# c - raspberry - vmlaq_f32

## How to use the multiply and accumulate intrinsics in ARM Cortex-a8? (2)

Google'd for `vmlaq_f32`

, turned up the reference for the RVCT compiler tools. Here's what it says:

```
Vector multiply accumulate: vmla -> Vr[i] := Va[i] + Vb[i] * Vc[i]
...
float32x4_t vmlaq_f32 (float32x4_t a, float32x4_t b, float32x4_t c);
```

AND

The following types are defined to represent vectors. NEON vector data types are named according to the following pattern: <type><size>x<number of lanes>_t For example, int16x4_t is a vector containing four lanes each containing a signed 16-bit integer. Table E.1 lists the vector data types.

IOW, the return value from the function will be a vector containing 4 32-bit floats, and each element of the vector is calculated by multiplying the corresponding elements of `b`

and `c`

, and adding the contents of `a`

.

HTH

how to use the Multiply-Accumulate intrinsics provided by GCC?
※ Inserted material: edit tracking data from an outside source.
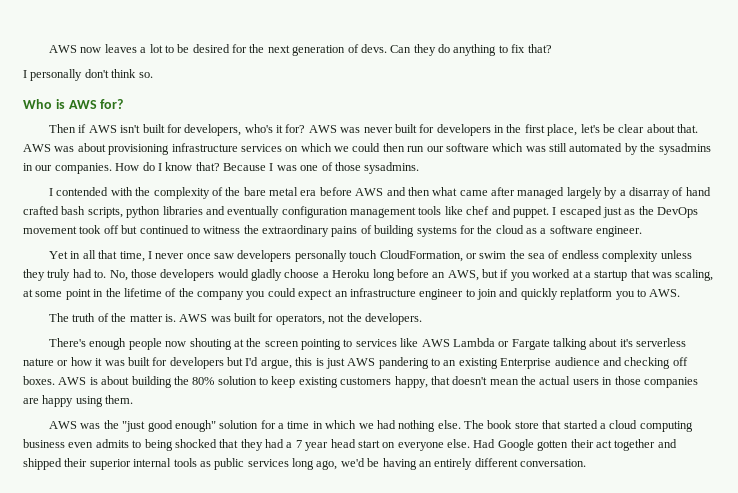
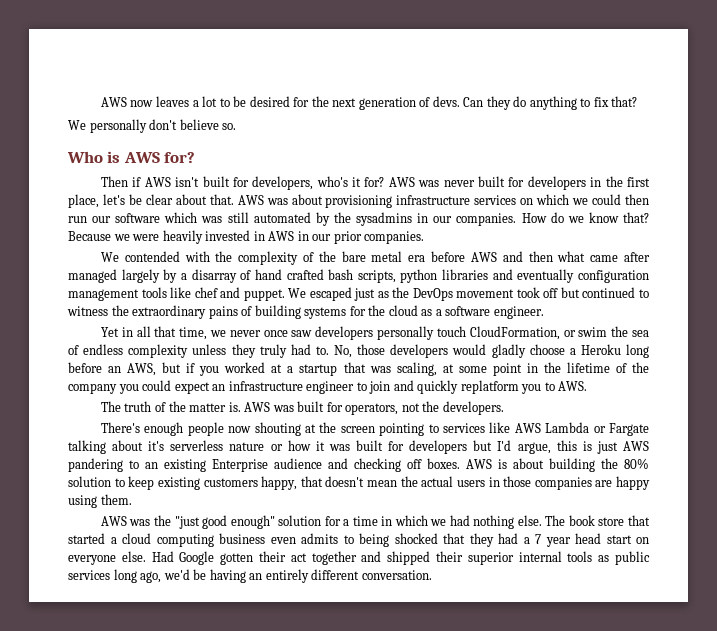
[23,70,27,78] I -> [68,120,86,130] We
[111,69,137,78] think -> [179,119,219,130] believe
[157,163,162,171] I -> [567,216,584,223] we
[269,162,420,174] [49,188,54,196] I was one of those sysadmins. // I -> [113,230,425,244] [100,252,119,262] we were heavily invested in AWS in our prior companies. // We
[552,207,557,215] I -> [288,288,307,298] We
[147,251,152,259] I -> [210,330,227,337] we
`float32x4_t vmlaq_f32 (float32x4_t , float32x4_t , float32x4_t);`

Can anyone explain what three parameters I have to pass to this function. I mean the Source and destination registers and what the function returns?

Help!!!

Simply said the vmla instruction does the following:

```
struct
{
float val[4];
} float32x4_t
float32x4_t vmla (float32x4_t a, float32x4_t b, float32x4_t c)
{
float32x4 result;
for (int i=0; i<4; i++)
{
result.val[i] = b.val[i]*c.val[i]+a.val[i];
}
return result;
}
```

And all this compiles into a singe assembler instruction :-)

You can use this NEON-assembler intrinsic among other things in typical 4x4 matrix multiplications for 3D-graphics like this:

```
float32x4_t transform (float32x4_t * matrix, float32x4_t vector)
{
/* in a perfect world this code would compile into just four instructions */
float32x4_t result;
result = vml (matrix[0], vector);
result = vmla (result, matrix[1], vector);
result = vmla (result, matrix[2], vector);
result = vmla (result, matrix[3], vector);
return result;
}
```

This saves a couple of cycles because you don't have to add the results after multiplication. The addition is so often used that multiply-accumulates hsa become mainstream these days (even x86 has added them in some recent SSE instruction set).

Also worth mentioning: Multiply-accumulate operations like this are **very** common in linear algebra and DSP (digital signal processing) applications. ARM was very smart and implemented a **fast-path** inside the Cortex-A8 NEON-Core. This fast-path kicks in if the first argument (the accumulator) of a VMLA instruction is the result of a preceding VML or VMLA instruction. I could go into detail but in a nutshell such an instruction series runs four times faster than a VML / VADD / VML / VADD series.

Take a look at my simple matrix-multiply: I did exactly that. Due to this fast-path it will run roughly four times faster than implementation written using VML and ADD instead of VMLA.